DATA EXTRACT START

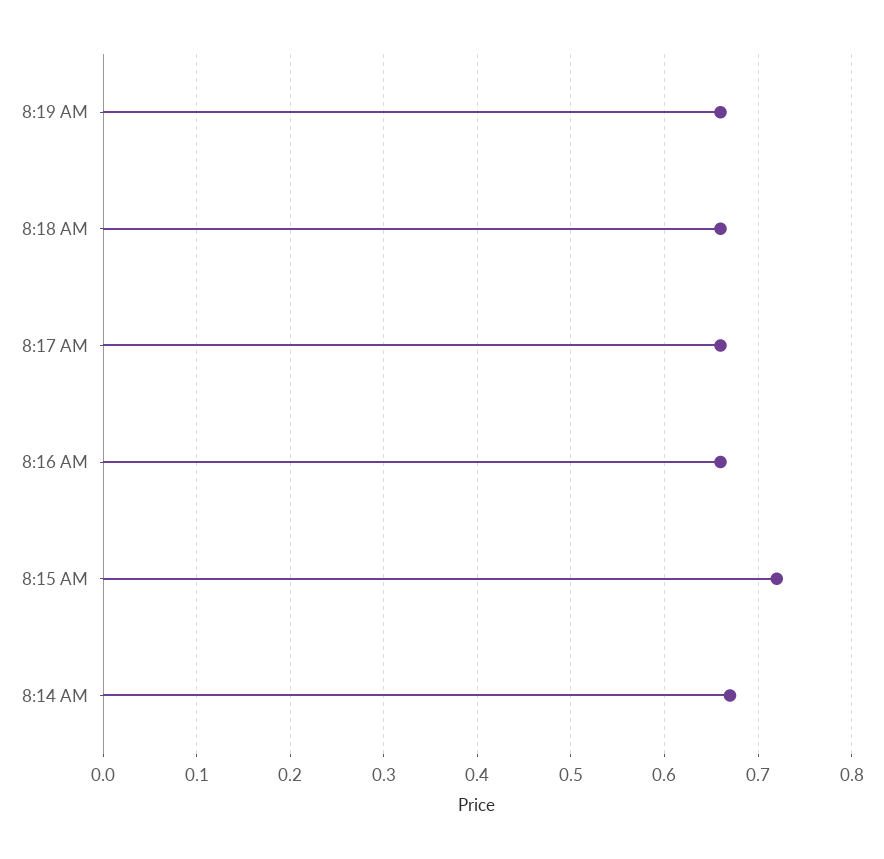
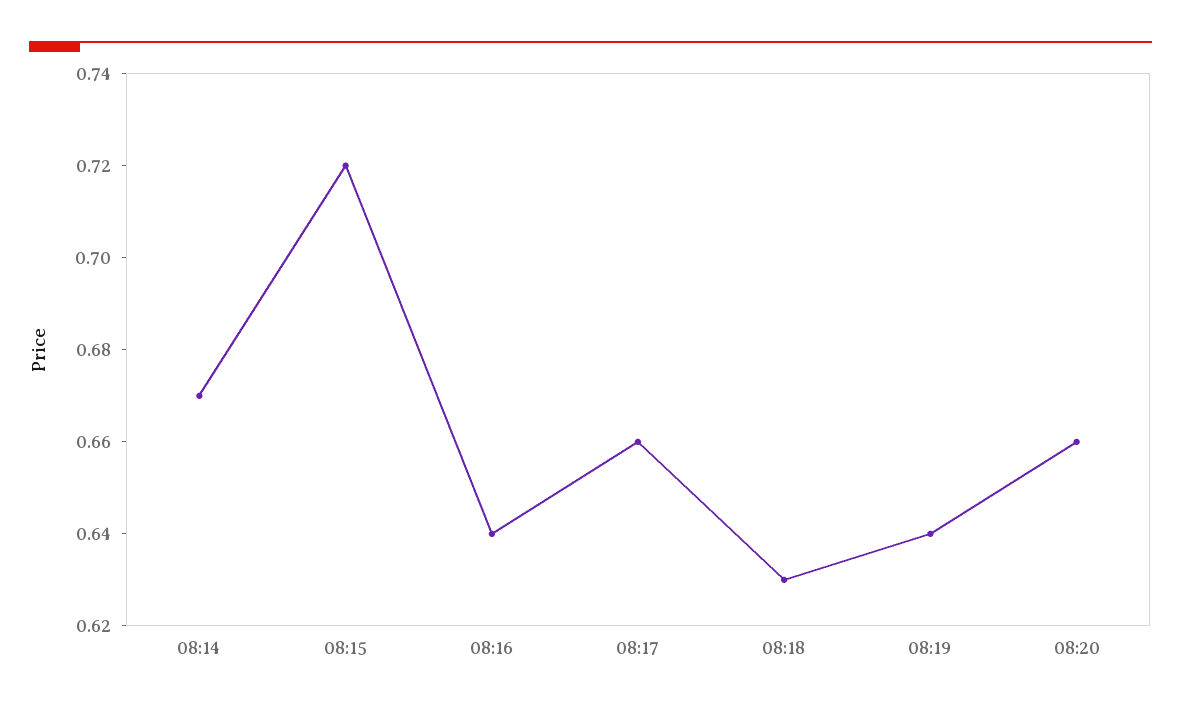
8:19 AM: 0.66 -> 0.64
8:18 AM: 0.66 -> 0.63
8:16 AM: 0.66 -> 0.64
08:20: none -> 0.66

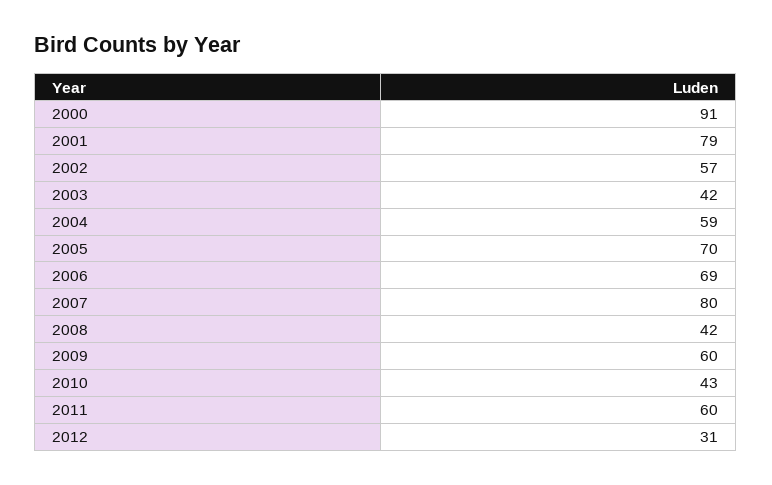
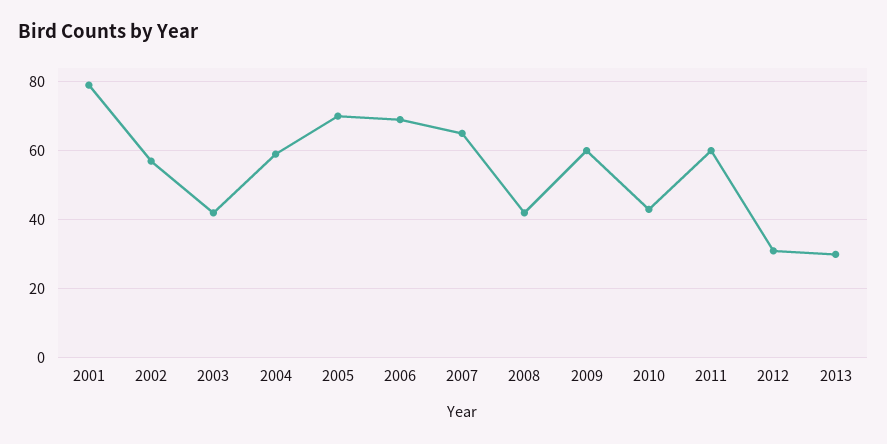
2000: 91 -> none
2007: 80 -> 65
2013: none -> 30

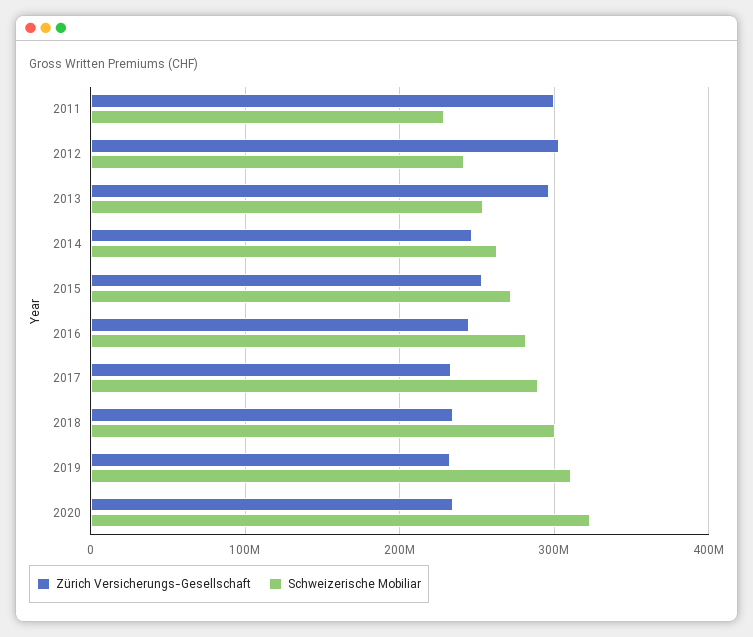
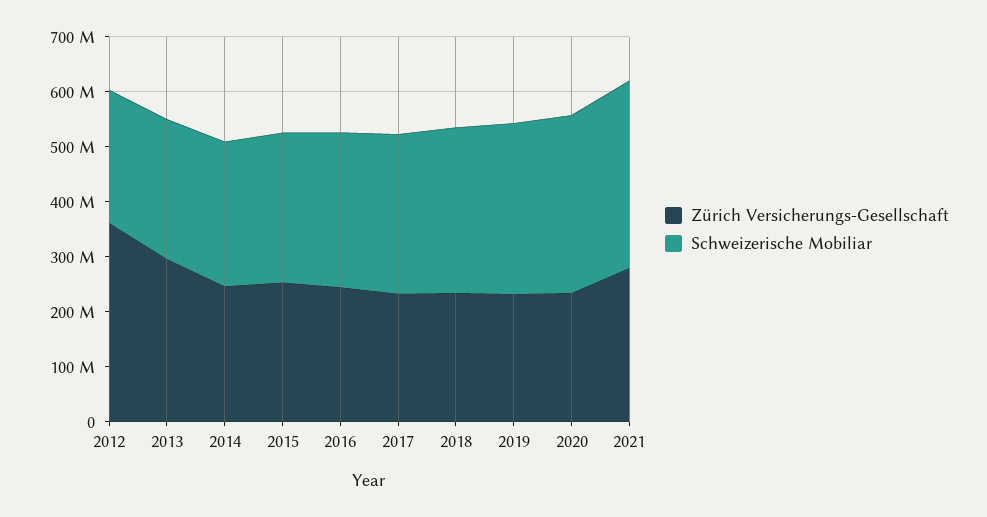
Zürich Versicherungs-Gesellschaft, 2011: 300000000 -> none
Schweizerische Mobiliar, 2011: 230000000 -> none
Zürich Versicherungs-Gesellschaft, 2012: 300000000 -> 360000000
Zürich Versicherungs-Gesellschaft, 2021: none -> 280000000
Schweizerische Mobiliar, 2021: none -> 340000000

DATA EXTRACT END

TRY IT: Retype precisely, and only, the lines from the one holding "2000: 91 -> none" through the final line of the data above, with the pictures omitted.

RESULT:
2000: 91 -> none
2007: 80 -> 65
2013: none -> 30

Zürich Versicherungs-Gesellschaft, 2011: 300000000 -> none
Schweizerische Mobiliar, 2011: 230000000 -> none
Zürich Versicherungs-Gesellschaft, 2012: 300000000 -> 360000000
Zürich Versicherungs-Gesellschaft, 2021: none -> 280000000
Schweizerische Mobiliar, 2021: none -> 340000000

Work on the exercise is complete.